MARKETS: Stocks went down, then back up, and closed pretty much where they started. The e-commerce platform Shopify is another pandemic winner that’s been absolutely crushed during the “reopening”: Its stock has fallen to its lowest level since June 2020.
PPI: The producer price index rose 1% over the prior month.
Covid: Dr. Zayid Al-Aly reported that even a mild COVID-19 infection increasedthe risk of having cardiovascular problems — including heart rhythm irregularities, potentially deadly clots in the legs and lungs, heart failure, heart attack and stroke, within a year after being infected.
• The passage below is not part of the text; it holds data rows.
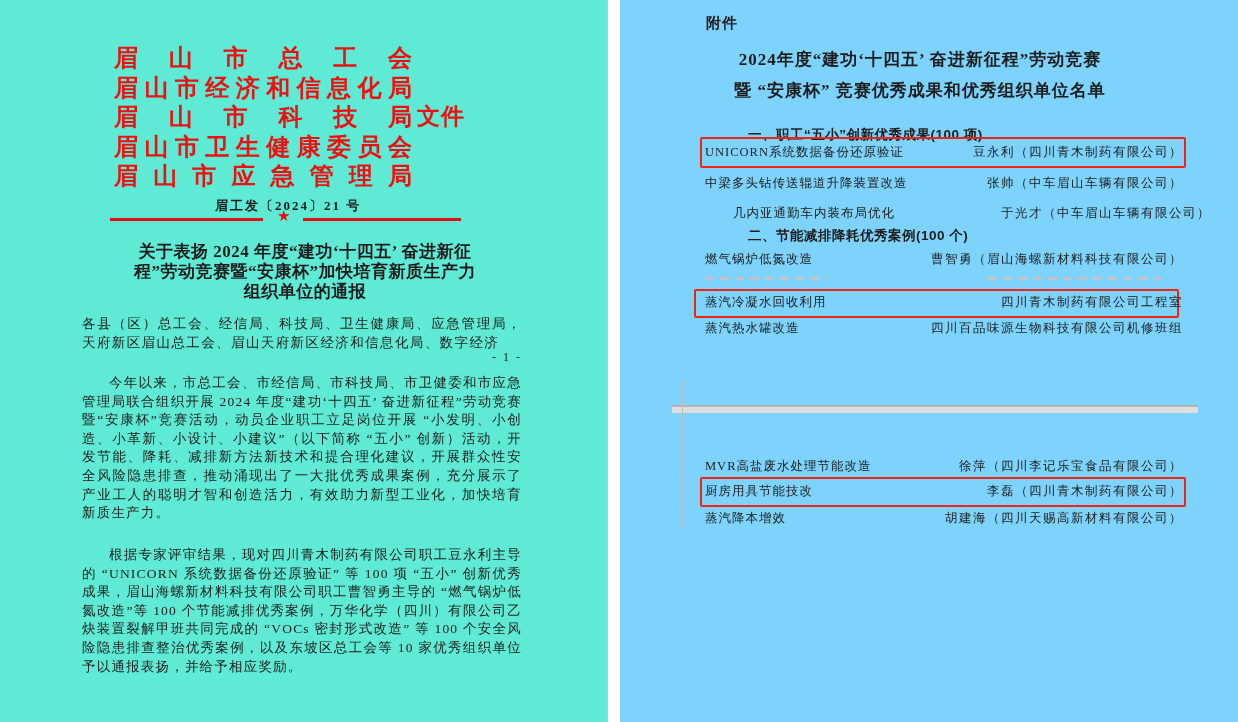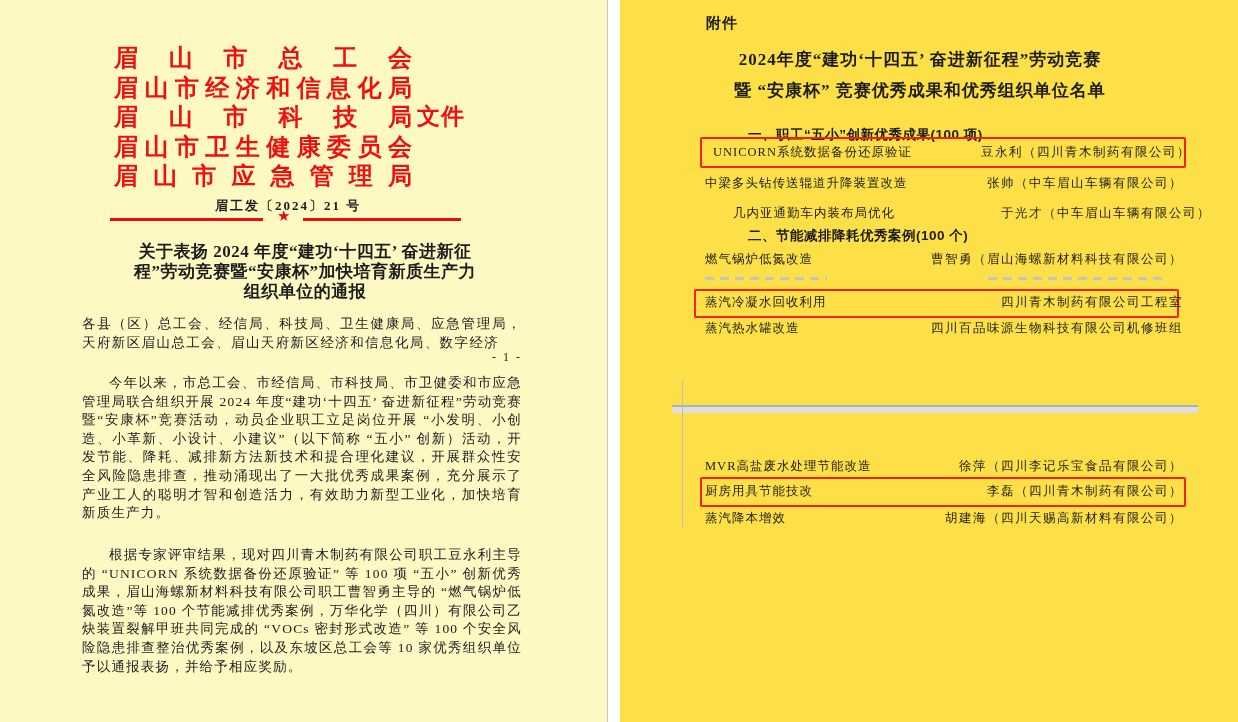--- a/index.html
+++ b/index.html
@@ -44,7 +44,7 @@
   .vline-b { left:620px; }
 
   
-  .page-right { position:absolute; left:620px; top:0; width:618px; height:722px; background:#fde047;
+  .page-right { position:absolute; left:620px; top:0; width:618px; height:722px; background:#7dd3fc;
                 font-family:"Liberation Serif","DejaVu Serif",serif; }
 
   .attach { position:absolute; left:86px; top:14px; font-size:15px; font-weight:bold;

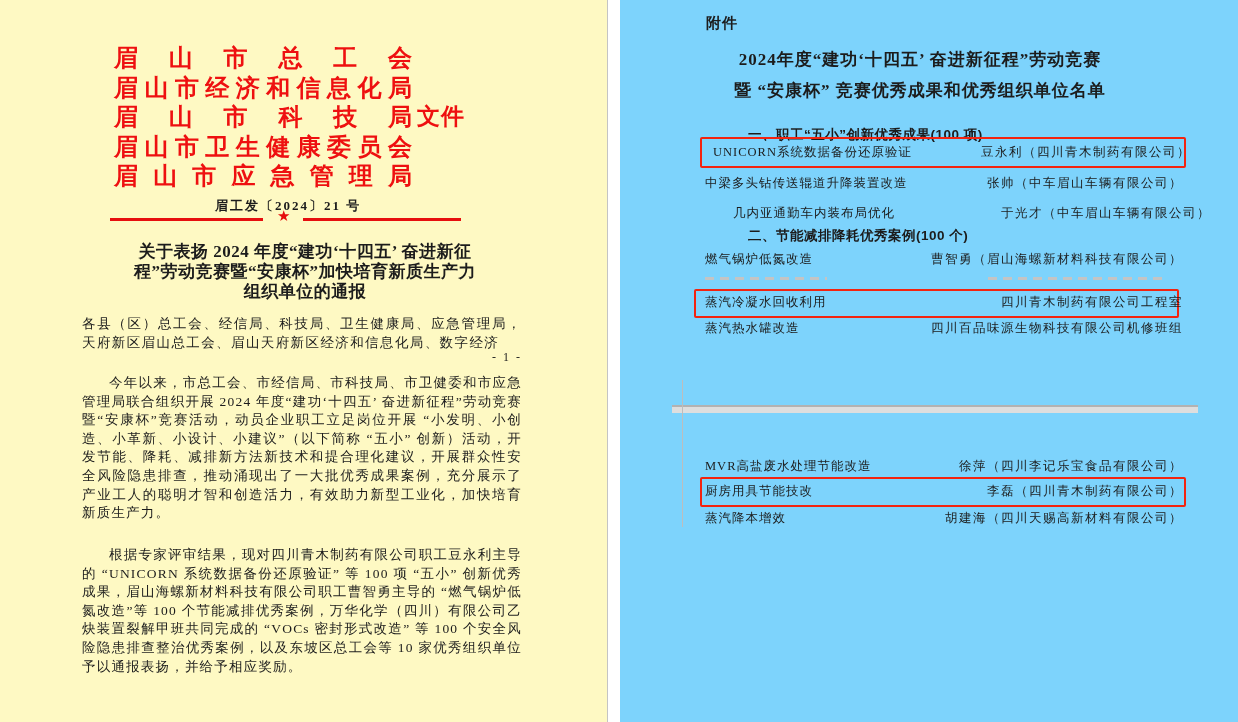--- a/index.html
+++ b/index.html
@@ -7,7 +7,7 @@
   body { font-family:"Liberation Serif","DejaVu Serif",serif; color:#1c1c1c; position:relative; }
 
   
-  .page-left { position:absolute; left:0; top:0; width:607px; height:722px; background:#fef9c3; }
+  .page-left { position:absolute; left:0; top:0; width:607px; height:722px; background:#5eead4; }
 
   .red-header { position:absolute; left:114px; top:44px; width:298px;
                 color:#ee1010; font-weight:bold; font-size:24px; line-height:29.5px; }

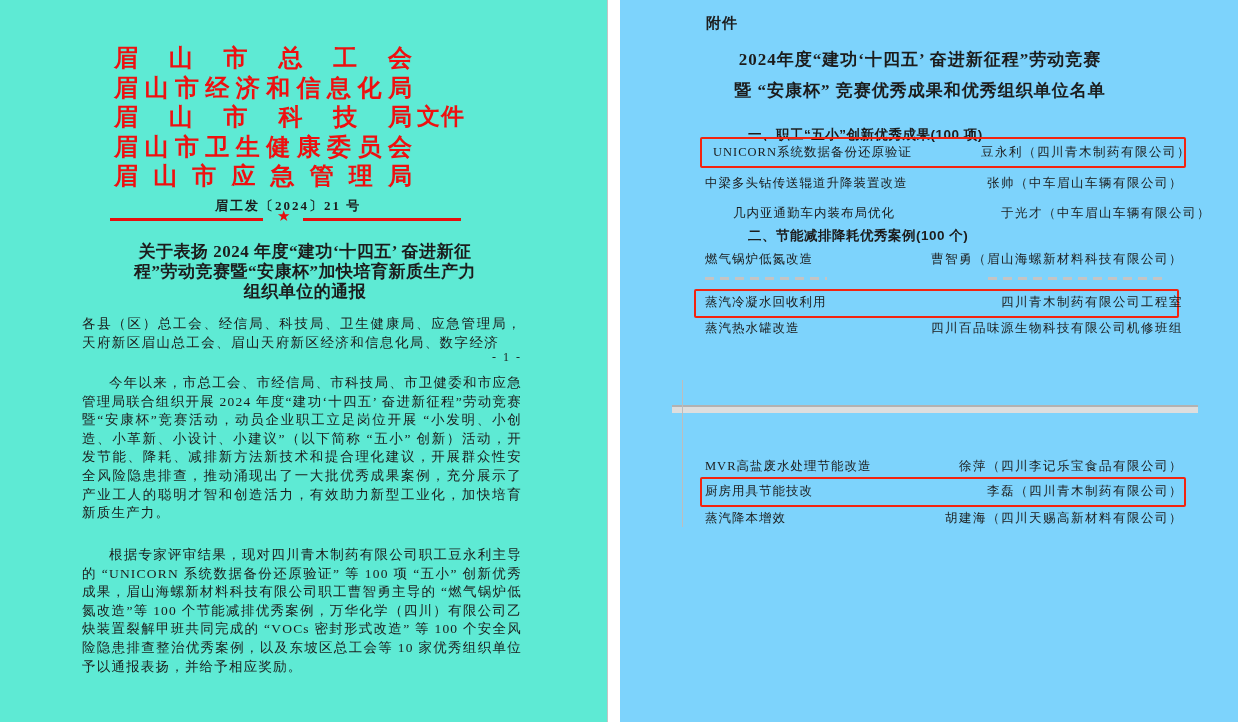--- a/index.html
+++ b/index.html
@@ -64,7 +64,7 @@
   .r-row .item   { letter-spacing:1px; }
   .r-row .winner { letter-spacing:1.5px; }
 
-  .row-1a { top:144px;margin-left:8px; } .row-1b { top:175px; } .row-1c { top:205px;margin-left:28px; }
+  .row-1a { top:144px; } .row-1b { top:175px; } .row-1c { top:205px;margin-left:28px; }
   .row-2a { top:251px; } .row-2b { top:294px;align-items:center; } .row-2c { top:320px;text-align:center; }
   .row-3a { top:458px; } .row-3b { top:483px; } .row-3c { top:510px; }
MICROSOFT: Microsoft CEO Satya Nadella is on a major shopping spree. The company’s planned purchase of video game maker Activision Blizzard, with a price tag of nearly $70 billion, is Microsoft’s biggest and boldest acquisition. But it’s hardly the only notable deal in the Nadella era. Microsoft scooped up advertising tech business Xandr from CNN owner AT&T late last year for a reported $1 billion. The company also shelled out nearly $20 billion for cloud software firm Nuance earlier in 2021. That’s on top of numerous other billion dollar deals Microsoft has made since Nadella took the helm in 2014, including the acquisitions of Minecraft developer Mojang, Bethesda games studio owner ZeniMax Media, open source coding site GitHub and business social media network LinkedIn. The LinkedIn deal was previously Microsoft’s largest, with a value of $26.2 billion. Now there are reports Microsoft is looking to buy Mandiant, the cybersecurity software firm formerly known as FireEye that is currently valued at about $4.5 billion.